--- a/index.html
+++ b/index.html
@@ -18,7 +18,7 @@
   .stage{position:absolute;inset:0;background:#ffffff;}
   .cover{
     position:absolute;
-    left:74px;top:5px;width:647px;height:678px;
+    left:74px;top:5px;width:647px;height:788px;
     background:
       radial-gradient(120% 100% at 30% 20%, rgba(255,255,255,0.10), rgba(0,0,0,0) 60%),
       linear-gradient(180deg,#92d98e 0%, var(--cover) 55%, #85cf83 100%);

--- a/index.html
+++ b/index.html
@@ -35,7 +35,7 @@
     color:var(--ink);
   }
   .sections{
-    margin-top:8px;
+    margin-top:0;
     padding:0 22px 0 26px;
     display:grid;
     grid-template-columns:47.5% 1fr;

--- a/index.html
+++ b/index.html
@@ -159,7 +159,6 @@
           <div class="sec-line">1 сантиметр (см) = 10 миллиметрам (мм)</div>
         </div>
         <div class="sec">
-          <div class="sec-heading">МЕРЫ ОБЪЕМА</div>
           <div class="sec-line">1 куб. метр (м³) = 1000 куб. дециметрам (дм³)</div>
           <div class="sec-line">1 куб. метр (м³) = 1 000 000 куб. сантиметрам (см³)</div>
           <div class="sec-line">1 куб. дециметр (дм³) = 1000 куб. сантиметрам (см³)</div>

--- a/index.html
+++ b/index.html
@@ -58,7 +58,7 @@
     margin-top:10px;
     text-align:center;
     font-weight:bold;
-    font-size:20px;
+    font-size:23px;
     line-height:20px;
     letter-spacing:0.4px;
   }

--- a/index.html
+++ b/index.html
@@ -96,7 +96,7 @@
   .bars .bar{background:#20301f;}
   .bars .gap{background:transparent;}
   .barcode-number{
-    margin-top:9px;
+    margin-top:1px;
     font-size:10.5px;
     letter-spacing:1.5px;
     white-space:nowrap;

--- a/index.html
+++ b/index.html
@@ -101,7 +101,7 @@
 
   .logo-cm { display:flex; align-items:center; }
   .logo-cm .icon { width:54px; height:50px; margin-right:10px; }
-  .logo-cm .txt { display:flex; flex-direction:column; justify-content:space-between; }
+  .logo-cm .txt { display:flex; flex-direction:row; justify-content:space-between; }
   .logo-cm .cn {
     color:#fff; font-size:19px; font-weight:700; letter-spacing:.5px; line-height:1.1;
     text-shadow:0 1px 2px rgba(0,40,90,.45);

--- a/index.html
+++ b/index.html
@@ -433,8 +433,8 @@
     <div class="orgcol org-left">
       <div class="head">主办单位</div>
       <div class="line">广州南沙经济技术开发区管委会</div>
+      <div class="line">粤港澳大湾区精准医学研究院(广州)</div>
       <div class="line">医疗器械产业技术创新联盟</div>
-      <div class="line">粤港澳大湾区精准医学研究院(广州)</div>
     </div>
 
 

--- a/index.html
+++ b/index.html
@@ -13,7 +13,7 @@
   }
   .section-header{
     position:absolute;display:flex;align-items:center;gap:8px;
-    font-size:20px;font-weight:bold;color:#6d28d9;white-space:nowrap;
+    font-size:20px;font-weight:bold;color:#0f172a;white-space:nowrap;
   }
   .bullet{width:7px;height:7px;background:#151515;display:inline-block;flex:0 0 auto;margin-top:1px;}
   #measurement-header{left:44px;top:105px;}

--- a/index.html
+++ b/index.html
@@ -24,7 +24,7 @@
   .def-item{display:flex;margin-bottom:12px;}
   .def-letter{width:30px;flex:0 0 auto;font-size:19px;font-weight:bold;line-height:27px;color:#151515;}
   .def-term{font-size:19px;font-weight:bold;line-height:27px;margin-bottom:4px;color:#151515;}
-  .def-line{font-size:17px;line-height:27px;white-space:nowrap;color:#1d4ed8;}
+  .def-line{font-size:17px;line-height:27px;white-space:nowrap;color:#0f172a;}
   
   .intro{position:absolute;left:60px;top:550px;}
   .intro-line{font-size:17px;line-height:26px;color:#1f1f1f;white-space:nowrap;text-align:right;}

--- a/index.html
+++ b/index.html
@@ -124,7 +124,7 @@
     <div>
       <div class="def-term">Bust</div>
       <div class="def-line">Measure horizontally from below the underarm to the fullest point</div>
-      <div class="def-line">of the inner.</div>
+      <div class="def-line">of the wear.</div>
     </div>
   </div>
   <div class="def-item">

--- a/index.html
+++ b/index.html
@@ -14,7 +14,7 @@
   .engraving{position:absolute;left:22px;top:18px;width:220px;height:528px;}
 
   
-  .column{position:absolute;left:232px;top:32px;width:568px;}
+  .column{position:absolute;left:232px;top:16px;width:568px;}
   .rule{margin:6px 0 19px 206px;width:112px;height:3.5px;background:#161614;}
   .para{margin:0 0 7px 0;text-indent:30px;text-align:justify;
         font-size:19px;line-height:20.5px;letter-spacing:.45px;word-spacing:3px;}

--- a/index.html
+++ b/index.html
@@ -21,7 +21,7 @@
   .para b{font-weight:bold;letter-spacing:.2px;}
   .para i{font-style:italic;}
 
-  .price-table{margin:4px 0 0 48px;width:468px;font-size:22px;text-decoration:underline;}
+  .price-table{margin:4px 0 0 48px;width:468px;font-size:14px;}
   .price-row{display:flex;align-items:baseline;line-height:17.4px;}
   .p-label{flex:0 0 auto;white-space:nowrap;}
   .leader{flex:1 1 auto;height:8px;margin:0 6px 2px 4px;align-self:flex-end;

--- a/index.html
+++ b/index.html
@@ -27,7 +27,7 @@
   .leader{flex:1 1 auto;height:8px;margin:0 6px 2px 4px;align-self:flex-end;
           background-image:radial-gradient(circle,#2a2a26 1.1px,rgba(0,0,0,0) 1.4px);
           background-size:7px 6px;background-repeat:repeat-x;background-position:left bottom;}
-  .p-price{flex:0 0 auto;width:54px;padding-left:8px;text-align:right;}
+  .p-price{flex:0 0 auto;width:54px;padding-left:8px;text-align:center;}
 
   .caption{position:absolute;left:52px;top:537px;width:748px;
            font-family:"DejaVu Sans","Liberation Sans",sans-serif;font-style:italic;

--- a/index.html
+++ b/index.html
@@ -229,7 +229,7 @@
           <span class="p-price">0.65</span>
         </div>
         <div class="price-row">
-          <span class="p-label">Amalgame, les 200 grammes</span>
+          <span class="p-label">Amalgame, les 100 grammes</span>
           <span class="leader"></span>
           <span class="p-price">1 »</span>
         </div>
######
TASK INSTRUCTIONS —
Everything in the listing should be given again word for word.

WRITTEN RESPONSE —
--- a/index.html
+++ b/index.html
@@ -18,7 +18,7 @@
   .stage{position:absolute;inset:0;background:#ffffff;}
   .cover{
     position:absolute;
-    left:74px;top:5px;width:647px;height:678px;
+    left:74px;top:5px;width:647px;height:788px;
     background:
       radial-gradient(120% 100% at 30% 20%, rgba(255,255,255,0.10), rgba(0,0,0,0) 60%),
       linear-gradient(180deg,#92d98e 0%, var(--cover) 55%, #85cf83 100%);

--- a/index.html
+++ b/index.html
@@ -35,7 +35,7 @@
     color:var(--ink);
   }
   .sections{
-    margin-top:8px;
+    margin-top:0;
     padding:0 22px 0 26px;
     display:grid;
     grid-template-columns:47.5% 1fr;

--- a/index.html
+++ b/index.html
@@ -159,7 +159,6 @@
           <div class="sec-line">1 сантиметр (см) = 10 миллиметрам (мм)</div>
         </div>
         <div class="sec">
-          <div class="sec-heading">МЕРЫ ОБЪЕМА</div>
           <div class="sec-line">1 куб. метр (м³) = 1000 куб. дециметрам (дм³)</div>
           <div class="sec-line">1 куб. метр (м³) = 1 000 000 куб. сантиметрам (см³)</div>
           <div class="sec-line">1 куб. дециметр (дм³) = 1000 куб. сантиметрам (см³)</div>

--- a/index.html
+++ b/index.html
@@ -58,7 +58,7 @@
     margin-top:10px;
     text-align:center;
     font-weight:bold;
-    font-size:20px;
+    font-size:23px;
     line-height:20px;
     letter-spacing:0.4px;
   }

--- a/index.html
+++ b/index.html
@@ -96,7 +96,7 @@
   .bars .bar{background:#20301f;}
   .bars .gap{background:transparent;}
   .barcode-number{
-    margin-top:9px;
+    margin-top:1px;
     font-size:10.5px;
     letter-spacing:1.5px;
     white-space:nowrap;

--- a/index.html
+++ b/index.html
@@ -101,7 +101,7 @@
 
   .logo-cm { display:flex; align-items:center; }
   .logo-cm .icon { width:54px; height:50px; margin-right:10px; }
-  .logo-cm .txt { display:flex; flex-direction:column; justify-content:space-between; }
+  .logo-cm .txt { display:flex; flex-direction:row; justify-content:space-between; }
   .logo-cm .cn {
     color:#fff; font-size:19px; font-weight:700; letter-spacing:.5px; line-height:1.1;
     text-shadow:0 1px 2px rgba(0,40,90,.45);

--- a/index.html
+++ b/index.html
@@ -433,8 +433,8 @@
     <div class="orgcol org-left">
       <div class="head">主办单位</div>
       <div class="line">广州南沙经济技术开发区管委会</div>
+      <div class="line">粤港澳大湾区精准医学研究院(广州)</div>
       <div class="line">医疗器械产业技术创新联盟</div>
-      <div class="line">粤港澳大湾区精准医学研究院(广州)</div>
     </div>
 
 

--- a/index.html
+++ b/index.html
@@ -13,7 +13,7 @@
   }
   .section-header{
     position:absolute;display:flex;align-items:center;gap:8px;
-    font-size:20px;font-weight:bold;color:#6d28d9;white-space:nowrap;
+    font-size:20px;font-weight:bold;color:#0f172a;white-space:nowrap;
   }
   .bullet{width:7px;height:7px;background:#151515;display:inline-block;flex:0 0 auto;margin-top:1px;}
   #measurement-header{left:44px;top:105px;}

--- a/index.html
+++ b/index.html
@@ -24,7 +24,7 @@
   .def-item{display:flex;margin-bottom:12px;}
   .def-letter{width:30px;flex:0 0 auto;font-size:19px;font-weight:bold;line-height:27px;color:#151515;}
   .def-term{font-size:19px;font-weight:bold;line-height:27px;margin-bottom:4px;color:#151515;}
-  .def-line{font-size:17px;line-height:27px;white-space:nowrap;color:#1d4ed8;}
+  .def-line{font-size:17px;line-height:27px;white-space:nowrap;color:#0f172a;}
   
   .intro{position:absolute;left:60px;top:550px;}
   .intro-line{font-size:17px;line-height:26px;color:#1f1f1f;white-space:nowrap;text-align:right;}

--- a/index.html
+++ b/index.html
@@ -124,7 +124,7 @@
     <div>
       <div class="def-term">Bust</div>
       <div class="def-line">Measure horizontally from below the underarm to the fullest point</div>
-      <div class="def-line">of the inner.</div>
+      <div class="def-line">of the wear.</div>
     </div>
   </div>
   <div class="def-item">

--- a/index.html
+++ b/index.html
@@ -14,7 +14,7 @@
   .engraving{position:absolute;left:22px;top:18px;width:220px;height:528px;}
 
   
-  .column{position:absolute;left:232px;top:32px;width:568px;}
+  .column{position:absolute;left:232px;top:16px;width:568px;}
   .rule{margin:6px 0 19px 206px;width:112px;height:3.5px;background:#161614;}
   .para{margin:0 0 7px 0;text-indent:30px;text-align:justify;
         font-size:19px;line-height:20.5px;letter-spacing:.45px;word-spacing:3px;}

--- a/index.html
+++ b/index.html
@@ -21,7 +21,7 @@
   .para b{font-weight:bold;letter-spacing:.2px;}
   .para i{font-style:italic;}
 
-  .price-table{margin:4px 0 0 48px;width:468px;font-size:22px;text-decoration:underline;}
+  .price-table{margin:4px 0 0 48px;width:468px;font-size:14px;}
   .price-row{display:flex;align-items:baseline;line-height:17.4px;}
   .p-label{flex:0 0 auto;white-space:nowrap;}
   .leader{flex:1 1 auto;height:8px;margin:0 6px 2px 4px;align-self:flex-end;

--- a/index.html
+++ b/index.html
@@ -27,7 +27,7 @@
   .leader{flex:1 1 auto;height:8px;margin:0 6px 2px 4px;align-self:flex-end;
           background-image:radial-gradient(circle,#2a2a26 1.1px,rgba(0,0,0,0) 1.4px);
           background-size:7px 6px;background-repeat:repeat-x;background-position:left bottom;}
-  .p-price{flex:0 0 auto;width:54px;padding-left:8px;text-align:right;}
+  .p-price{flex:0 0 auto;width:54px;padding-left:8px;text-align:center;}
 
   .caption{position:absolute;left:52px;top:537px;width:748px;
            font-family:"DejaVu Sans","Liberation Sans",sans-serif;font-style:italic;

--- a/index.html
+++ b/index.html
@@ -229,7 +229,7 @@
           <span class="p-price">0.65</span>
         </div>
         <div class="price-row">
-          <span class="p-label">Amalgame, les 200 grammes</span>
+          <span class="p-label">Amalgame, les 100 grammes</span>
           <span class="leader"></span>
           <span class="p-price">1 »</span>
         </div>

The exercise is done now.